The guardians were often around, though unseen. Jenni got so she could sense them and knew Aric could do the same.

One or another of the Eight was usually on site part of the day, interacting with Diamantina and her staff, chanting or dancing on the ritual area—and if they upset the balance even slightly they wanted Jenni to fix it then and there. When she was within three days of the ritual, she refused, saying she couldn’t spare the energy. The Water King was not pleased.

Jenni was both irritated and relieved that she wasn’t in on all the war sessions that Aric attended. She wasn’t sure she wanted to think of worst-case scenarios, but concentrated only on what she was responsible for, and what she could handle.

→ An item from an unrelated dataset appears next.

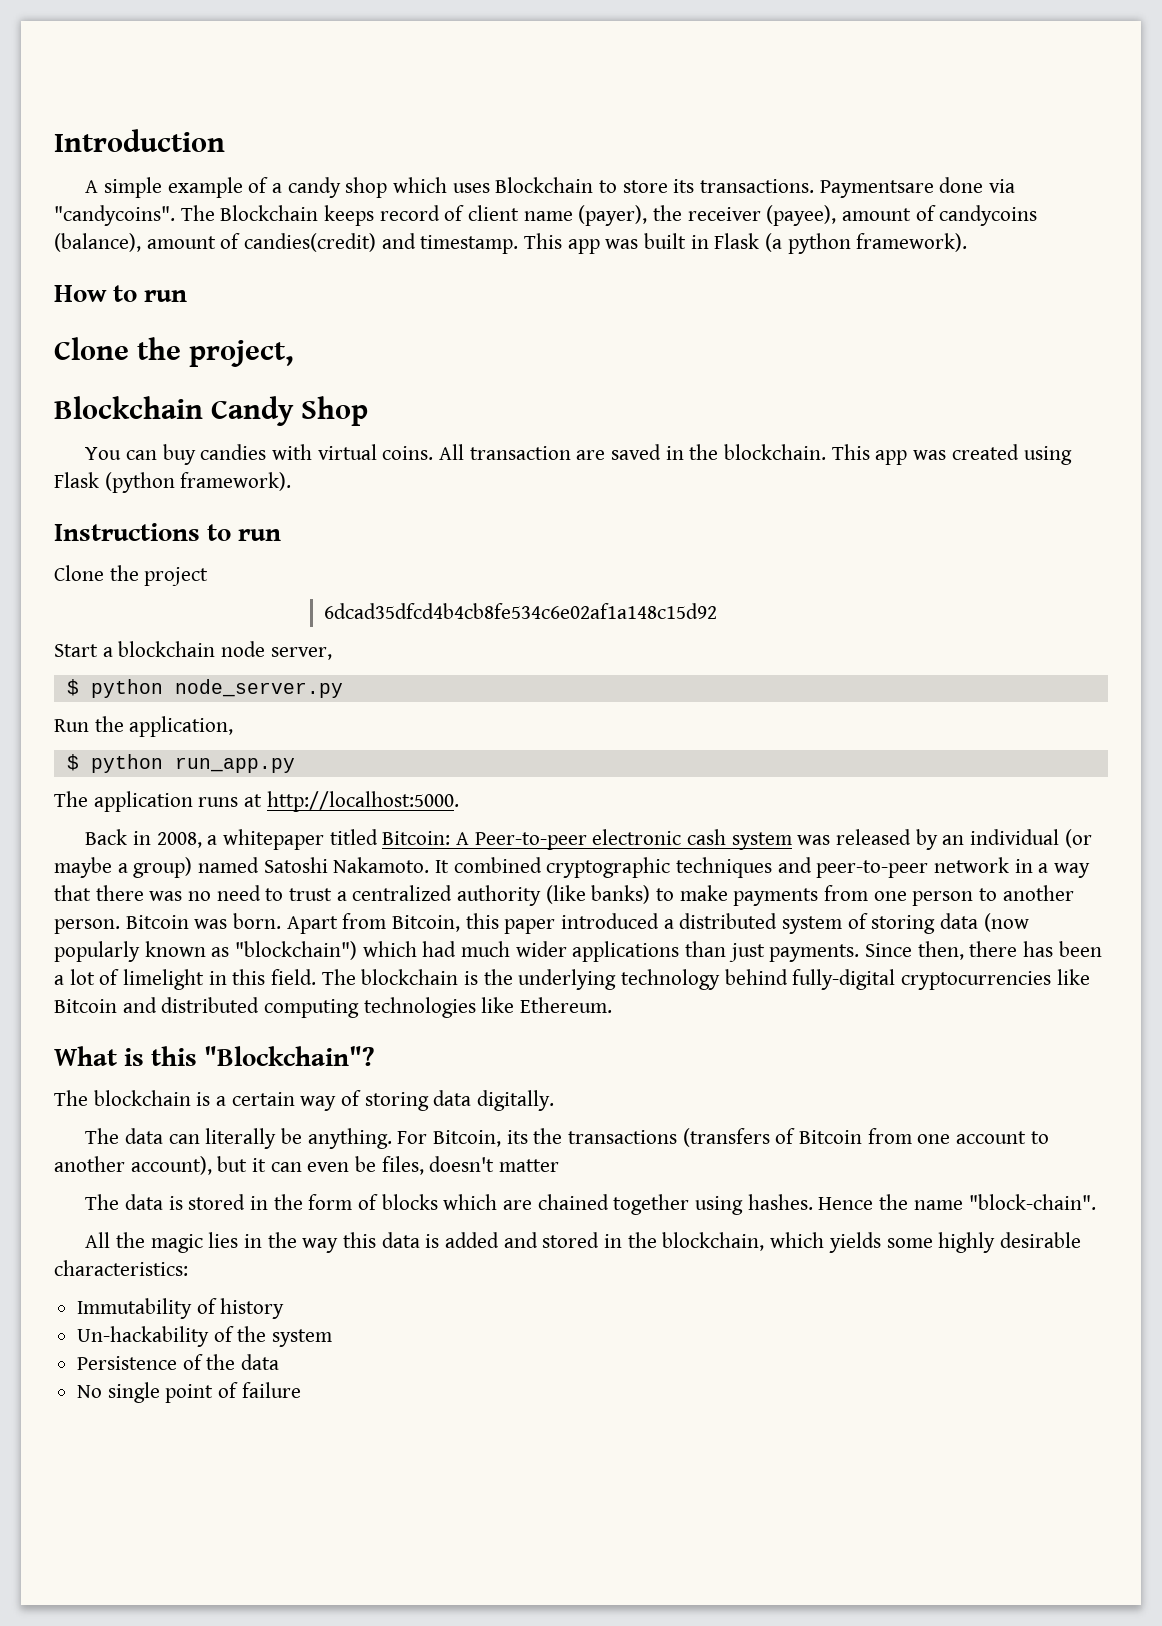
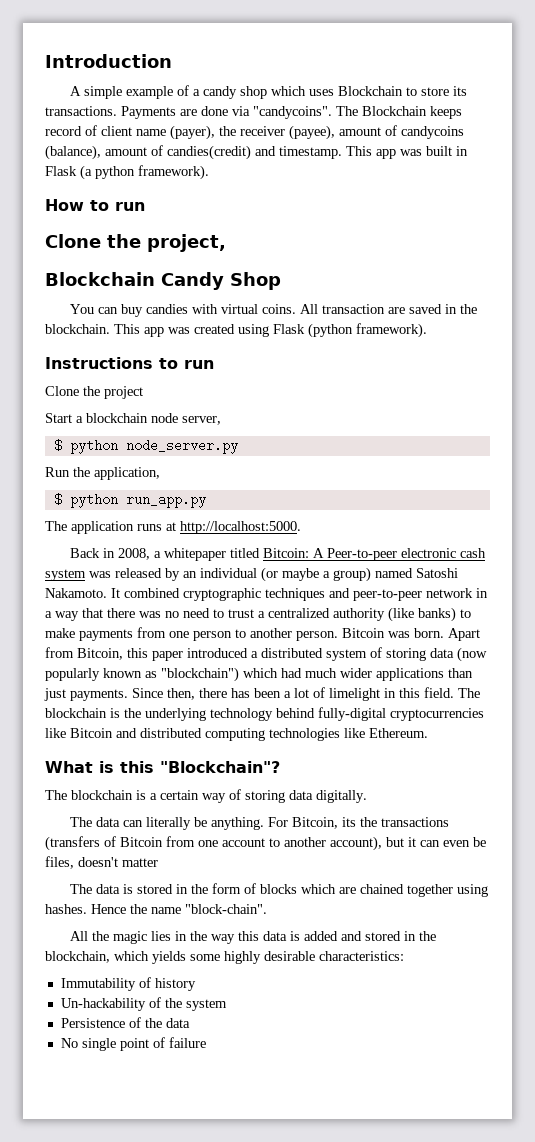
[819,180,934,198] Paymentsare -> [121,106,197,119] Payments are
[324,603,718,619] // 6dcad35dfcd4b4cb8fe534c6e02af1a148c15d92 -> (143, 392) none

She’d decided that she would call her brother every day. He was healed in body and magic—even if it wasn’t his former magical skills. Maybe being whole would lead to healing his heart and mind. And attitude. She phoned Rothly and, as usual, had to leave a message. She told him what she was doing and that she’d used his shielding spell to good effect. No answer. The next day she spent a while talking about the spiderwebs and shadleeches and received a rude message in return. “Sounds stupid. No spiderwebs here, you fool.”

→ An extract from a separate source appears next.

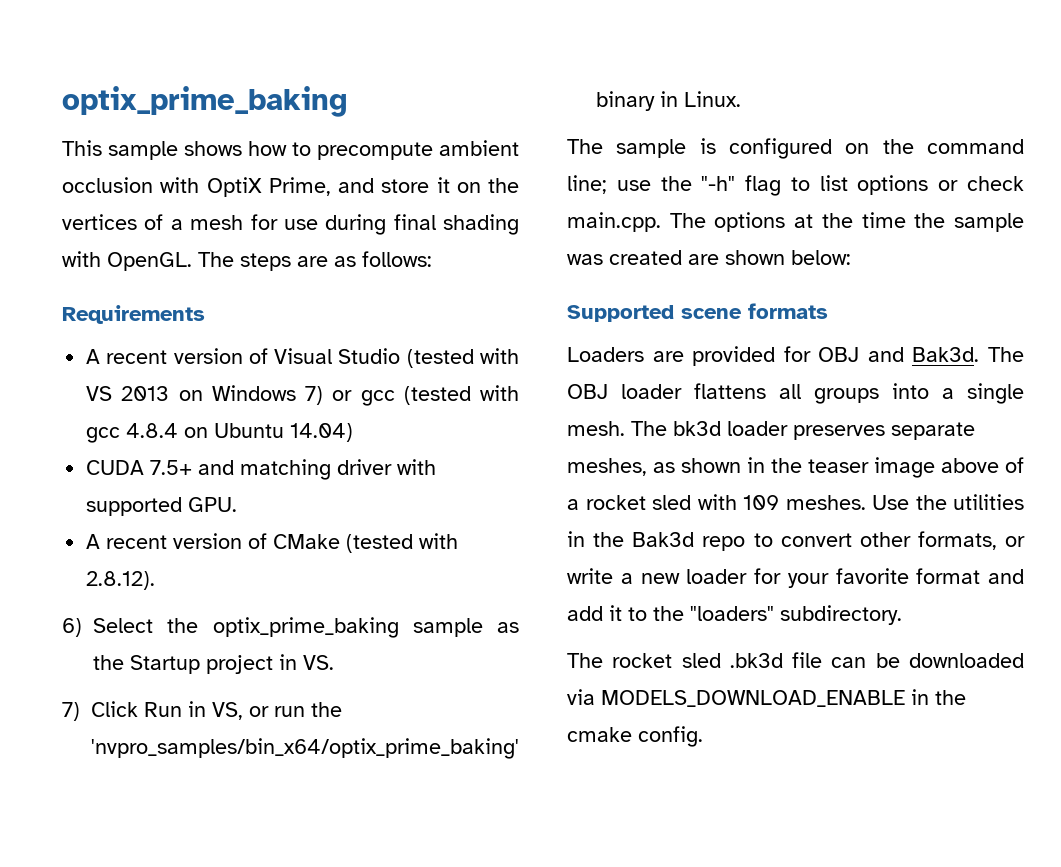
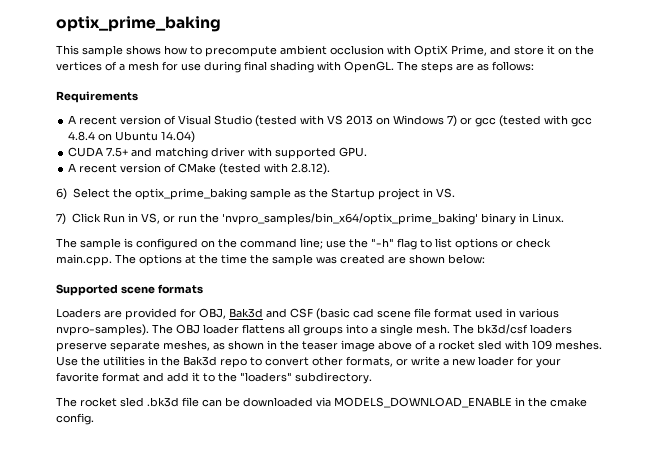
[818,347,980,362] OBJ and Bak3d. -> [199,308,559,320] [56,324,149,336] OBJ, Bak3d and CSF (basic cad scene file format used in various nvpro-samples).
[673,421,885,440] bk3d loader preserves -> [477,324,572,334] [56,342,107,352] bk3d/csf loaders preserve

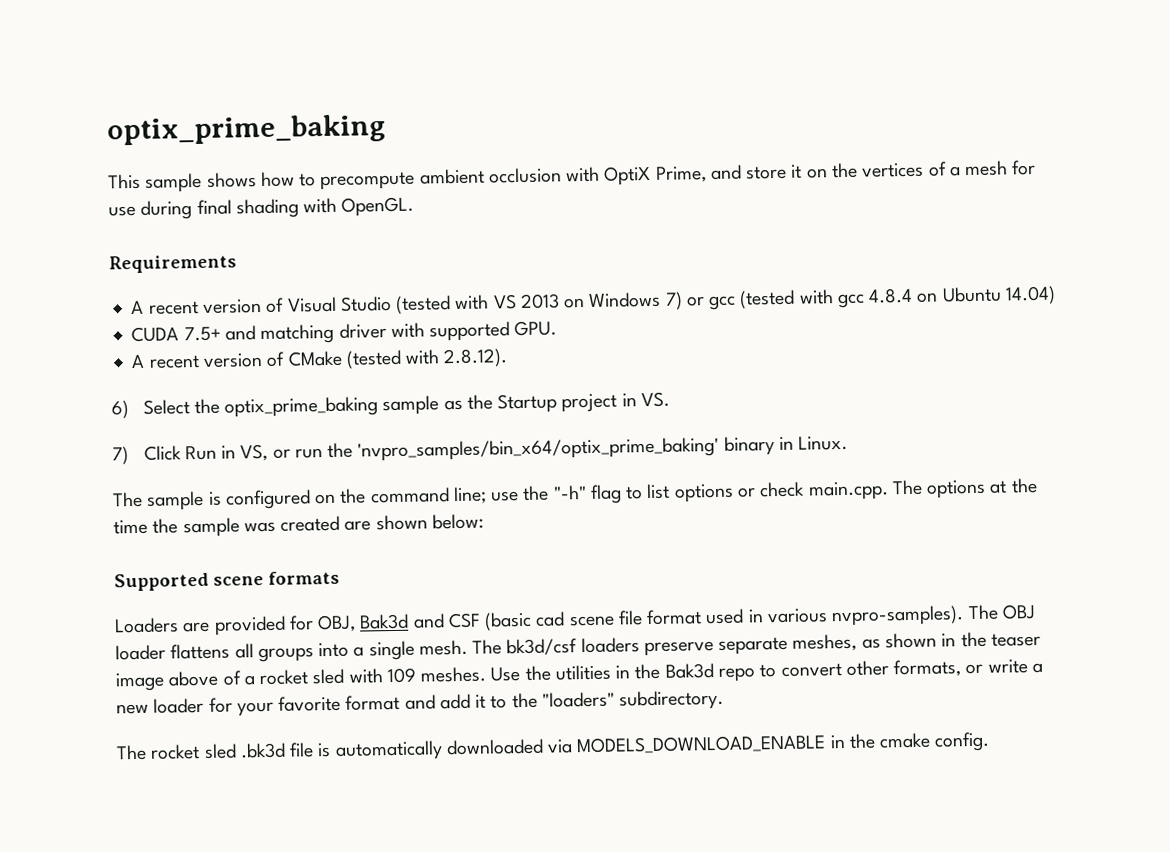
[397,61,534,73] The steps are as follows: -> (415, 206) none
[202,397,240,407] can be -> [317,740,443,761] is automatically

His continuing bitterness pinched her until she walked in the ocean and let the waves wash over her feet, checked the beach once more, though few people had come down here—Aric and the two guardians, and the Emberdrakes. Jenni could sense that the King and Queen of Water, and other merfolk, had swum down to the ocean floor to check on incipient bubble energies. She wasn’t informed if any had sensed them.

The day before the ritual, Jenni watched Diamantina and her household check the dancing circle and the beach, and step out measurements where the pavilions of the Eight and their retinues would camp. She hadn’t ever seen the huge and gaily colored tents arrive, but recalled that she’d run past them on her way to the portal during that mission many years ago. She and her family had stayed in a shabby hotel.

Today she watched until she was shooed away. After she double-checked the beach, she went back to her room and called Rothly and told him she loved him.

She recorded the various spells she’d used in the family journal and emailed them to him. Then Aric came in and proposed other, more physical, plans to relieve the tension.

As afternoon cooled into evening, Jenni woke from dozing in Aric’s arms when sudden power surged through her as if she were a gas burner being ignited. She sat up at the same time as Aric. His arm around her went hard and she sensed he was mentally cursing.

“What is it?”

“Nothing.”

But his tone of voice as well as the change in his aura told her what was wrong. She leaned against him and rubbed her head on his shoulder. “I suppose we should have anticipated that the Eight would have brought an excellent bard or three.”

“Hired.”
Aric slipped from her grasp and out of bed, pulled on some knit sweatpants of a pale brown. His lip curled. “My father, Windstrum, doesn’t work for free.”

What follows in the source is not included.